Hurley: I love the setting of the second and third chapters. The remote mountain lodge calls up images not only of idyllic mountain resorts, but also of the Aum movement’s headquarters, the Chichibu Rebellion of 1884, the Umemura Rebellion in Hida, the Asama Sanso Incident, and especially (at least to me) United Red Army (Rengô sekigun) figures such as Hiroko Nagata. But the setting’s significance isn’t limited to Japanese histories and contexts. Iroha’s use of the phrase “reservation,” themes of self-governance and autonomy, and the title of the final chapter, drawing on Luis Buñuel’s 1951 film Subida al cielo, invoke multiple landscapes and histories. Where did your own journey into the mountains of Lonely Hearts Killer begin and what do the mountains mean to you?
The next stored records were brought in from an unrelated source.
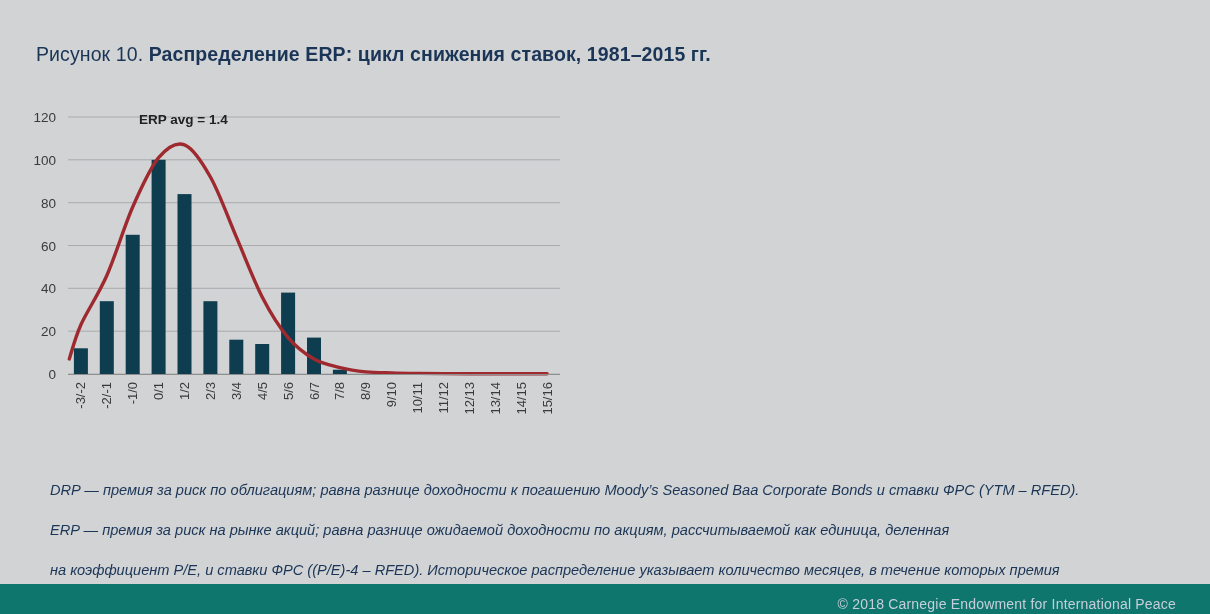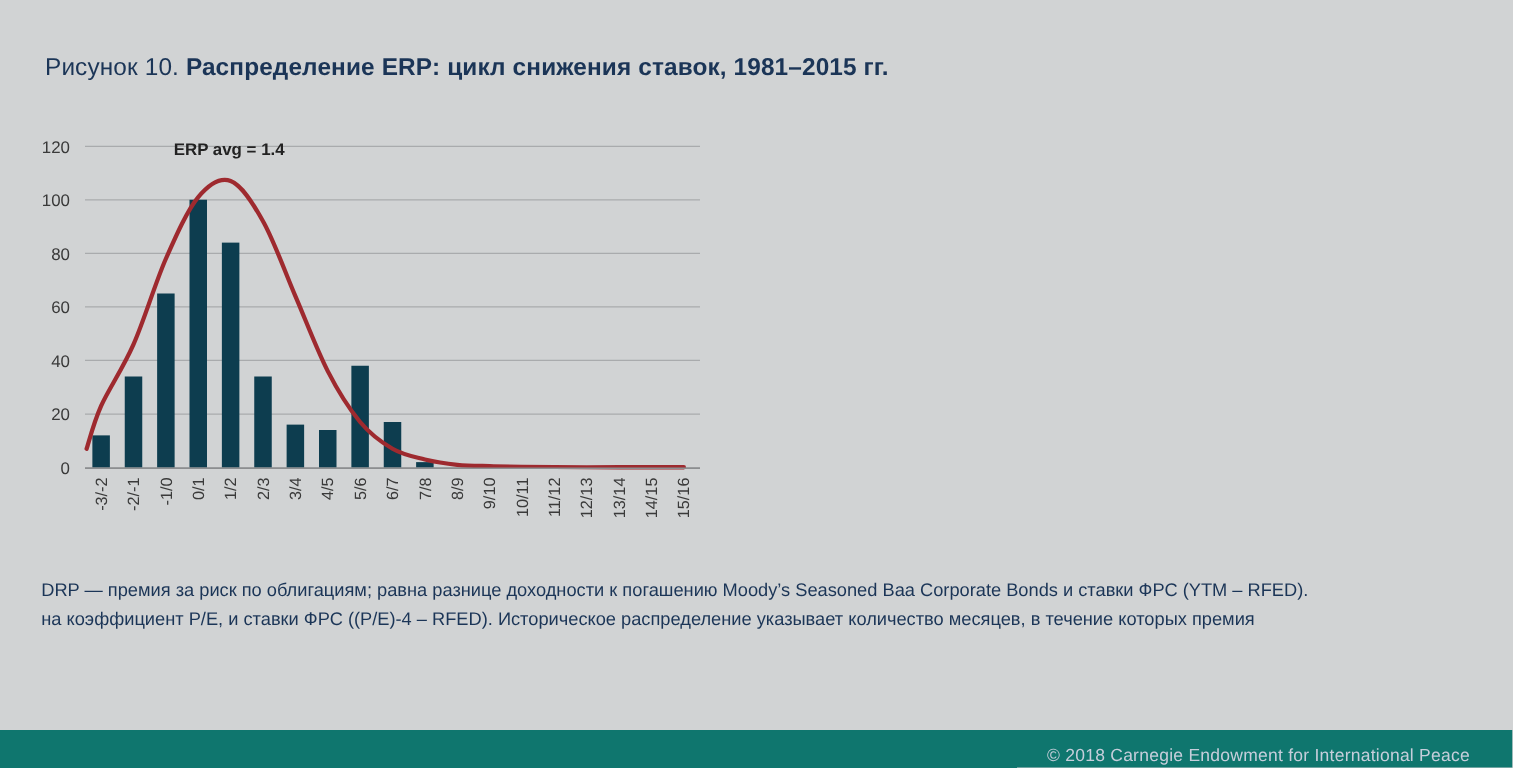--- a/index.html
+++ b/index.html
@@ -84,8 +84,9 @@
     line-height: 23px;
   }
   #notes-block p {
-    margin: 0;
+    margin: 17px;
     white-space: nowrap;
+    font-style: italic;
   }
 
   

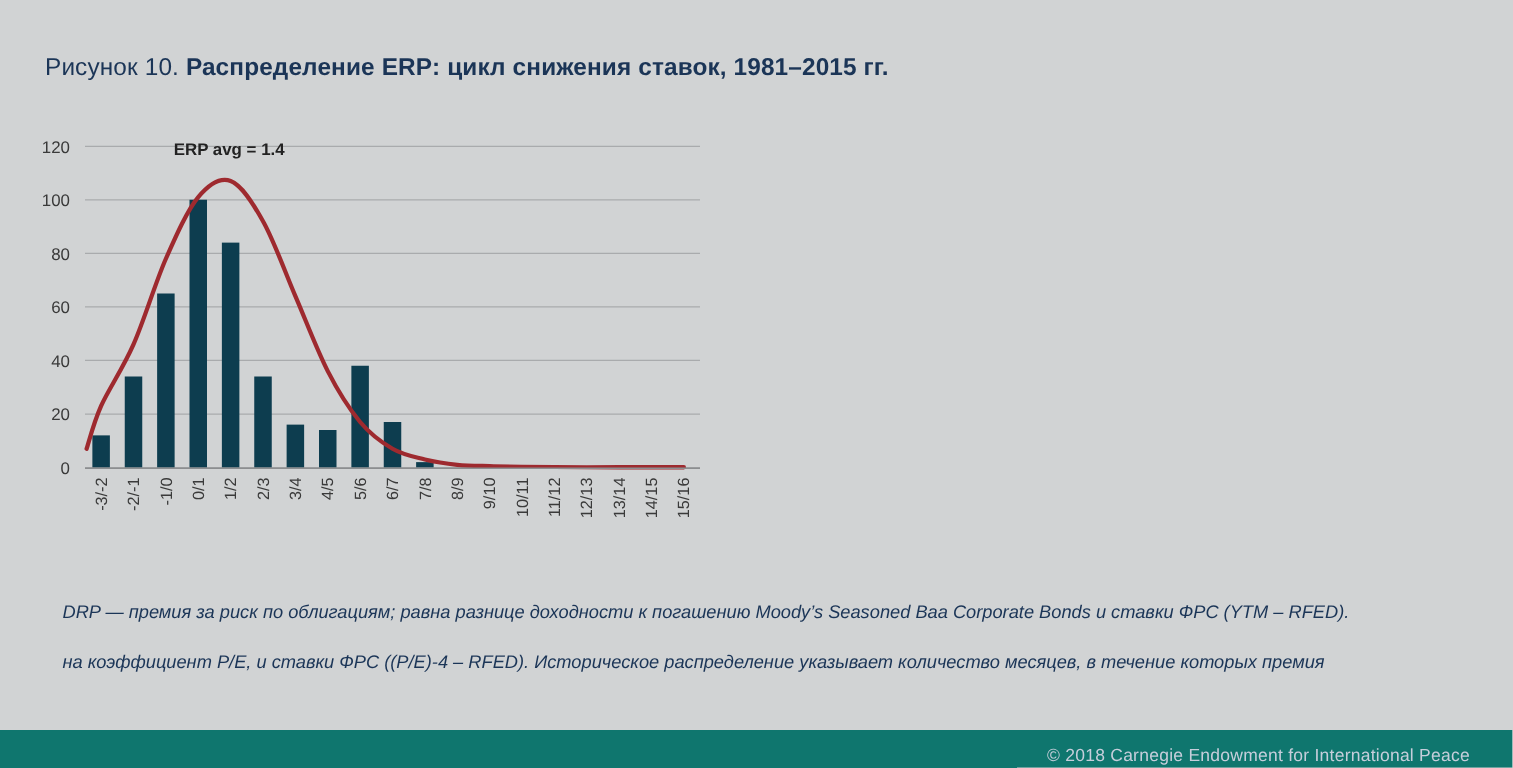--- a/index.html
+++ b/index.html
@@ -179,6 +179,7 @@
 
   <div id="notes-block">
     <p>DRP — премия за риск по облигациям; равна разнице доходности к погашению Moody’s Seasoned Baa Corporate Bonds и ставки ФРС (YTM – RFED).</p>
+    <p>ERP — премия за риск на рынке акций; равна разнице ожидаемой доходности по акциям, рассчитываемой как единица, деленная</p>
     <p>на коэффициент P/E, и ставки ФРС ((P/E)-4 – RFED). Историческое распределение указывает количество месяцев, в течение которых премия</p>
   </div>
Hoshino: My first clue for the secluded mountain setting for Iroha and the others came from Buñuel’s film Subida al Cielo (“Ascent to Heaven” in Japanese). The mountain reaching up to heaven is a threshold place that carries an image of death mixed with utopia. In the first chapter, Mikoto et. al. develop the vision of everyone dying for a utopian society. Ascension or “Ascent to Heaven” is the name for precisely this vision. However, the people holed up on the mountain are Iroha and others who commit to living and try to distance themselves, running away from Mikoto et. al.’s vision. I wanted to put the brakes on the escalation, and this ironical situation effectively neutralized the vision of death and utopia
That was the impetus for the mountain, which also relates to an image in the third chapter. You ascend from the mountain and migrate to a different place; but even though you cross the border, you aren’t entering the world of the dead, but moving to another kind of life. I set up the mountain as that kind of three-dimensional threshold. Iroha and the others are definitely holed up on the mountain, but the mountain isn’t a dead-end. Depending on your changing perspective, it links to a different latitude or culture. Before they were surrounded, they had the possibility of coexistence, not “unification.” Underlying that possibility is an image of a reservation with autonomy. I think the groups of rebels who historically entrenched themselves in the mountains had similar visions.
One other factor was Japanese mountain worship. In Japanese animism, each mountain is a different god. With the arrival of the emperor system, they were forcibly unified. However, in this novel the people who look like okami (“Majesties”) “come down” from the mountaintop. In other words, they stop being okami. They abdicate “unification.”